JQ1 prevents tight junction and reverses neuronal morphological damage in the hippocampus of SAE mice exposed to LPS
Hippocampus is one of the important region of blood-brain barrier, high dose of LPS could damage the blood brain barrier (BBB) [36]. In our current study, tight junction proteins occludin and ZO-1 were detected to assess the effect of JQ1 on the blood-brain barrier of hippocampus. And the results showed that there were significantly differences among the groups in the protein level of occludin (F(2,11) = 24.41, p = 0.0002) and ZO-1 (F(2,11) = 35.03, p < 0.0001) (Figure. 5A and 5B). Bonferroni post-test analysis revealed that LPS stimulated down-regulation of the protein level of occludin (t = 5.776, p < 0.001) and ZO-1(t = 4.964, p < 0.01) compared to NS mice, while JQ1 treatment remarkably increased the expression of occludin (t = 6.293, p < 0.001) and ZO-1 (t = 8.319, p < 0.001).

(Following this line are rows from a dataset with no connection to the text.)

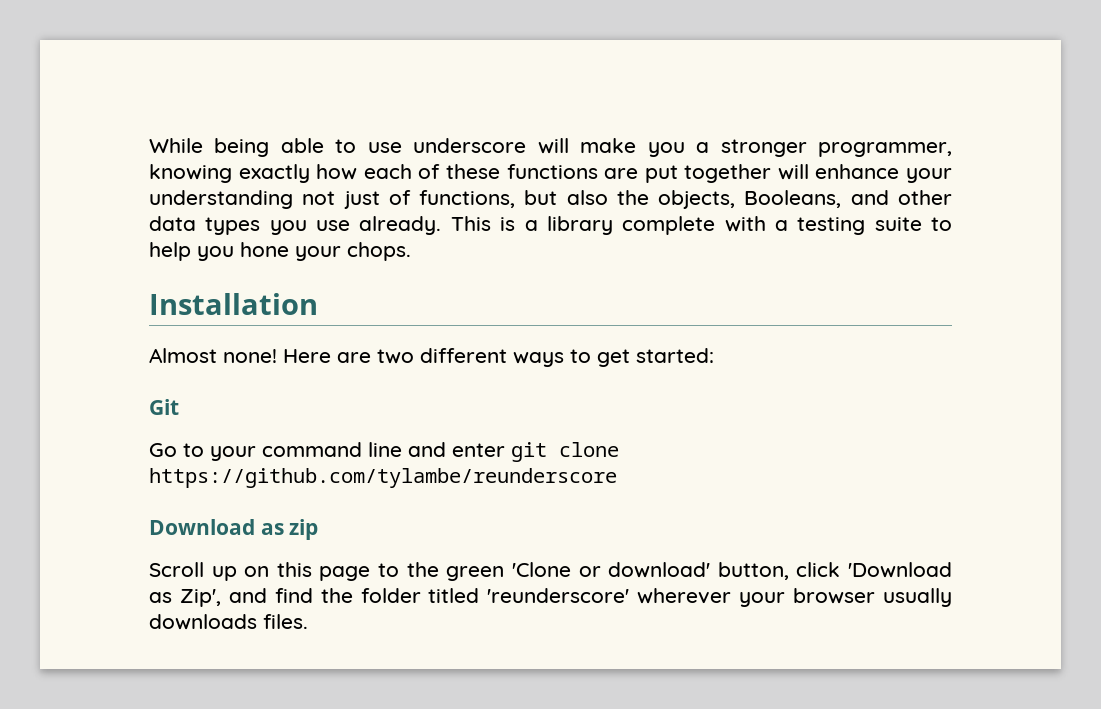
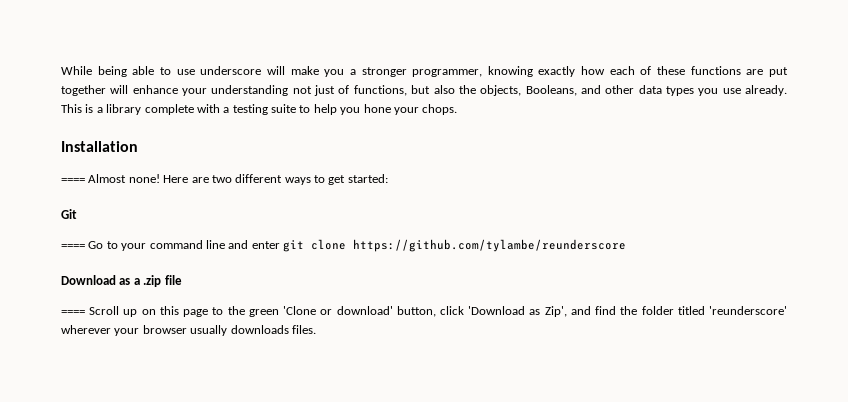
(318, 304) none -> [61,178,85,183] ====
(179, 407) none -> [61,244,85,249] ====
[289,519,319,540] zip // -> [133,275,182,287] [61,310,85,315] a .zip file // ====

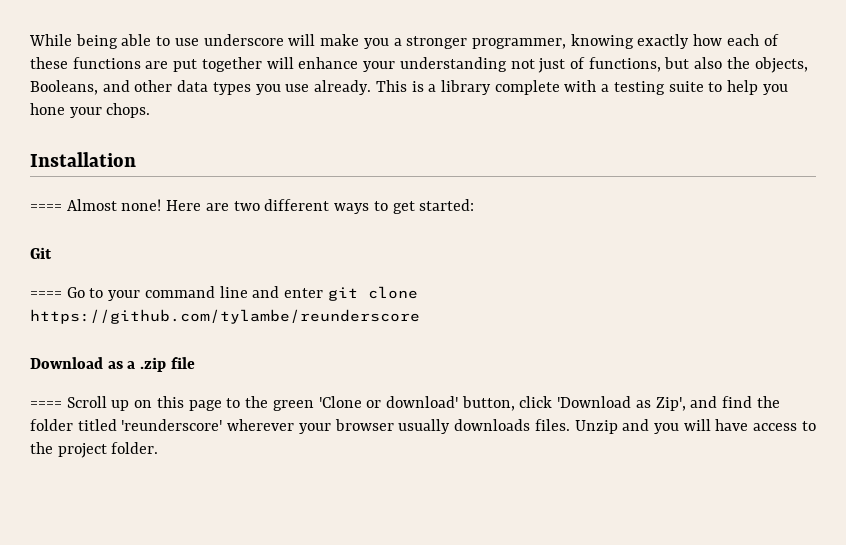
(316, 329) none -> [574,419,816,434] [30,442,159,458] Unzip and you will have access to the project folder.

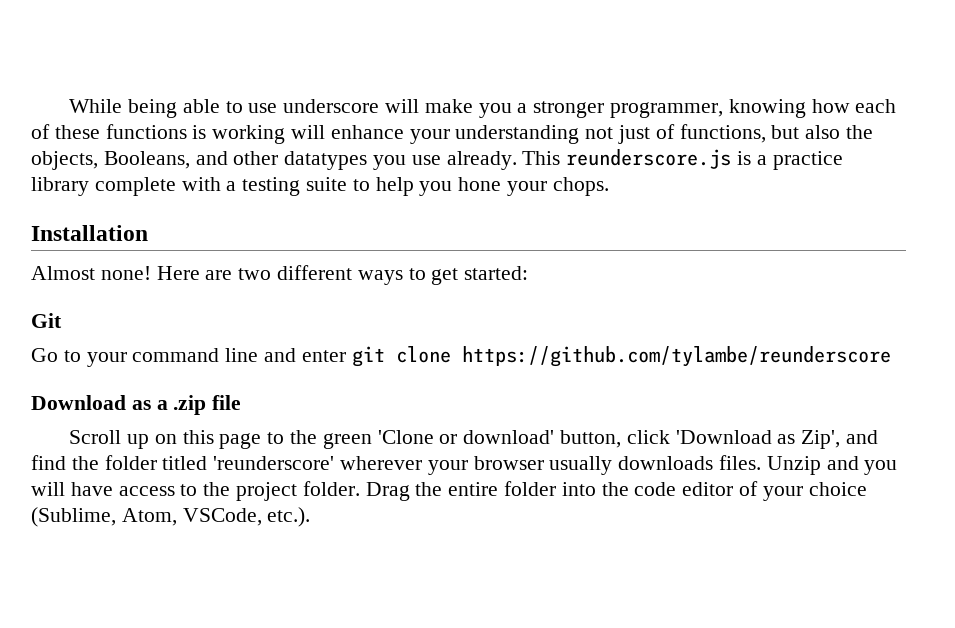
[637,34,690,49] exactly -> (806, 108) none
[145,57,262,72] are put together -> [192,125,286,144] is working
[177,80,251,95] data types -> [284,151,368,170] datatypes
(407, 86) none -> [566,149,732,169] reunderscore.js
(437, 88) none -> [772,151,843,170] practice
[30,204,62,211] ==== -> (148, 233) none
[30,291,62,298] ==== -> (62, 320) none
[30,401,62,408] ==== -> (242, 402) none
(159, 448) none -> [365,481,867,501] [31,507,311,527] Drag the entire folder into the code editor of your choice (Sublime, Atom, VSCode, etc.).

To determine whether neurons were the main cell type that participated in LPS-induced pyroptosis. Western blotting was used to assess the relative expression of the NeuN protein, which is a marker of neuron, and one-way ANOVA revealed that there were significantly differences among the groups in the protein level of NeuN (F(2,11) = 11.89, p = 0.003) ( Figure. 5A and 5B). Bonferroni post-test analysis revealed that LPS stimulated down-regulation of the protein level of NeuN (t = 4.674, p < 0.01) compared to NS mice, while JQ1 treatment remarkably increased the expression of NeuN (t = 3.540, p < 0.05). Furthermore, we used immunohistochemistry to estimate the expression of NeuN, and the newborn neurons maker, Doublecortin (DCX). The representative images of NeuN and DCX-positive cells are shown in Figure. 5C. The results showed that there were significantly differences among the average optical density (OD) of NeuN (F(2,22) = 47.81, p < 0.0001) and DCX (F(2,50) = 34.48, p < 0.0001) (Figure. 5D). Bonferroni post-test analysis revealed that LPS stimulated could increase the expression of NeuN (t = 6.443, p < 0.001) and DCX (t = 6.540, p < 0.001), but JQ1 administration could decrease the expression of NeuN (t = 9.659, p < 0.001) and DCX (t = 7.606, p < 0.001). These results suggested that JQ1 administration could enhance tight junction of hippocampus and inhibit neuronal death, as well as protect neurogenesis.